If booking airfare, Saglie says the best days for scoring a great rate on airfare and hotels are Tuesdays, Wednesdays and Thursdays. Upon arrival at LAX, you’ll need to make your own way to your hotel. There is no Magical Express transportation provided by Disneyland — only Disney World.

For a more affordable alternative to flying, consider taking a motor coach tour to Disneyland. Karen Chorney of Alberta, Canada-based Golden Ticket Tours says her company offers an entire vacation package for what travelers would pay for just a plane ticket. “Check the tour companies in your area and see what is available — it may save you a substantial amount on your Disney vacation.”

Best times to visit

Avoid the crowds by visiting Disneyland from January through March or September through December and skipping the busy summer months, weekends and holidays.

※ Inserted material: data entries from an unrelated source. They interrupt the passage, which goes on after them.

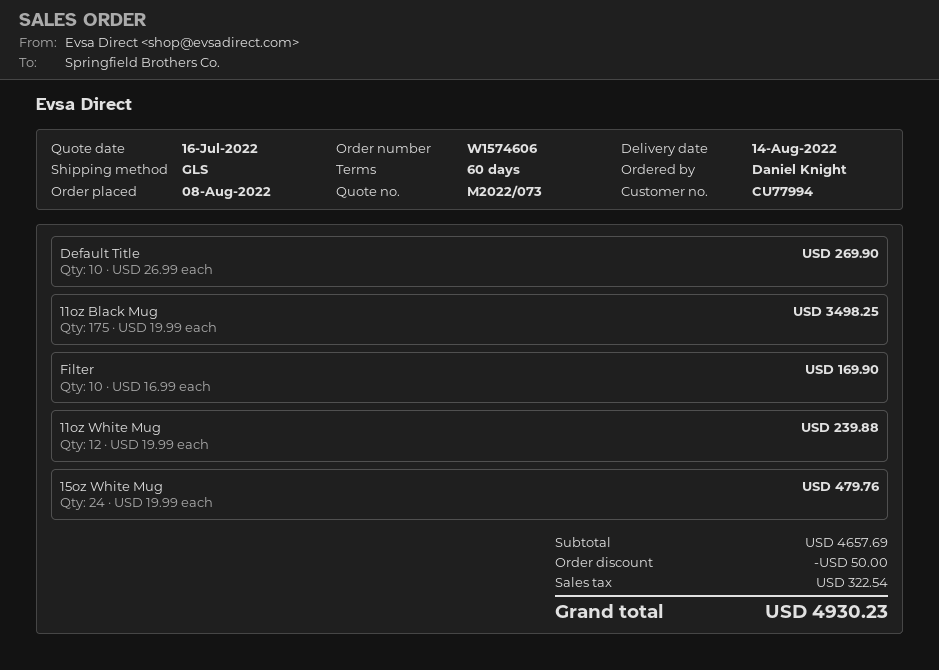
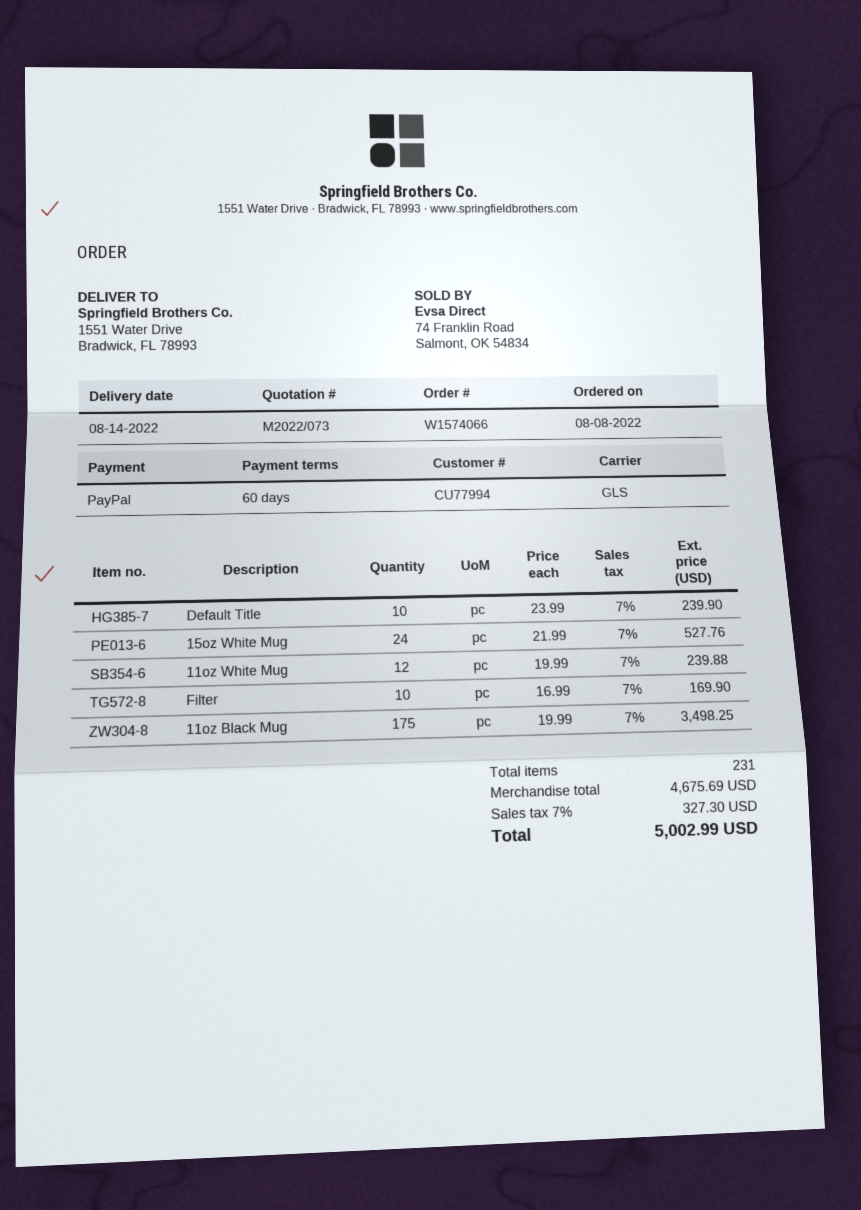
order number: W1574606 -> W1574066
Default Title: 10 x 26.99 = 269.90 -> 10 x 23.99 = 239.90
15oz White Mug: 24 x 19.99 = 479.76 -> 24 x 21.99 = 527.76
subtotal: 4657.69 -> 4675.69
discount: 50.00 -> none
tax: 322.54 -> 327.30
total: 4930.23 -> 5002.99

Gavin Doyle, editor and founding partner of, says you’ll also score the best deals by visiting any time the kids are in school.

During the summer, roughly two-thirds of Annual Passholders (mostly locals) are blocked on Saturdays, so if visiting on a summer weekend, Saturdays are your best bet.

Enjoying the parks

For a three-day trip, Chorney recommends visiting California Adventure on Saturday and Disneyland on Sunday because most guests tend to do the reverse. The third day can be split between both parks.

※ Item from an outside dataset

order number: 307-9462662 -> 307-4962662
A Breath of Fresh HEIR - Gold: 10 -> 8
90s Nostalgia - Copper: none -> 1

Get there as early as possible, making sure you’re in line 5-10 minutes before the scheduled opening. (Look into the Magic Morning option that allows Disneyland Resort guests and certain ticket holders to enter the park one hour before opening.) Why so early? Doyle says by being among the first guests to enter the park, you can often ride more rides between 8-10 a.m. than you can for the rest of the day.

Read up on FASTPASSES before your trip — they’ll significantly cut down your time waiting in line.

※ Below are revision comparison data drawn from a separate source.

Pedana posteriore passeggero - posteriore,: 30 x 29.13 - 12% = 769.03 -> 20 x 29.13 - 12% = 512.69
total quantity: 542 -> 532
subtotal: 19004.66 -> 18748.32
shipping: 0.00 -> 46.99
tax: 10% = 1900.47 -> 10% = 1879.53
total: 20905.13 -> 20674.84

Upon entering Disneyland, Chorney recommends heading straight to Fantasyland early in the morning, especially if you have young children. “The rides in Fantasyland don’t offer FASTPASSes and they tend to get congested very quickly. Dumbo and Peter Pan are especially popular.”

When visiting California Adventure, head straight to Radiator Springs Racers first thing in the morning as Chorney says this is the hot ride in this park! “Don’t worry about getting a FASTPASS until later. Just get in line and ride it as early as possible. The FASTPASSes for Radiator Springs Racers often run out in the first hour that the park is open!”

Quick tip:

Another way to skip the long lines is to use the single rider line that some of the rides offer. Only do this if everyone in your group is OK with riding alone!

If your family needs some down time during the day, head back to your room and go for a swim or put the kids down for a nap before heading back to the parks later in the day.

Need a break, but don’t want to leave the parks? Chorney says to look for indoor attractions that provide air conditioning. “Visiting the shops either in the parks or in Downtown Disney will also help slow the pace, but nothing beats a Dole Whip and a cool spot in the shade to enjoy it!”

Bonus Disneyland tips

  • Stop by City Hall on Main Street USA in Disneyland or Guest Services at California Adventure to pick up your “First Visit” Disney button. Chorney says you’ll get special attention from the cast members in the parks and might even receive free desserts, free beverages or a free meal!
  • DisneyDose’s Doyle says if you plan on trading pins at Disneyland, purchase them in bulk on eBay. That way, you can get your pins for 50 cents instead of $8 each! (See ultimate guide to Disney pin trading.)
  • If your child really wants to take part in the Jedi Training Academy at Disneyland, there are a few things you can do to increase the chances that your child will be selected. “If your child owns a Star Wars shirt, make sure they are wearing it,” says Chorney. “And make signs and stand close to your child and cheer them on loudly!”
  • Disney super fan Rosina Rothman (whose one regret in life is turning down the offer to be Snow White at Disneyland) says Disneyland is “surprisingly awesome” when it comes to special dining needs. “I just asked whether they had gluten-free buns for a burger, and the chef himself came out and discussed it and personally brought my meal out to avoid cross-contamination.”
  • Want to enjoy an adult beverage? Rothman says they only serve alcohol in the California Adventure park, so head there for dinner.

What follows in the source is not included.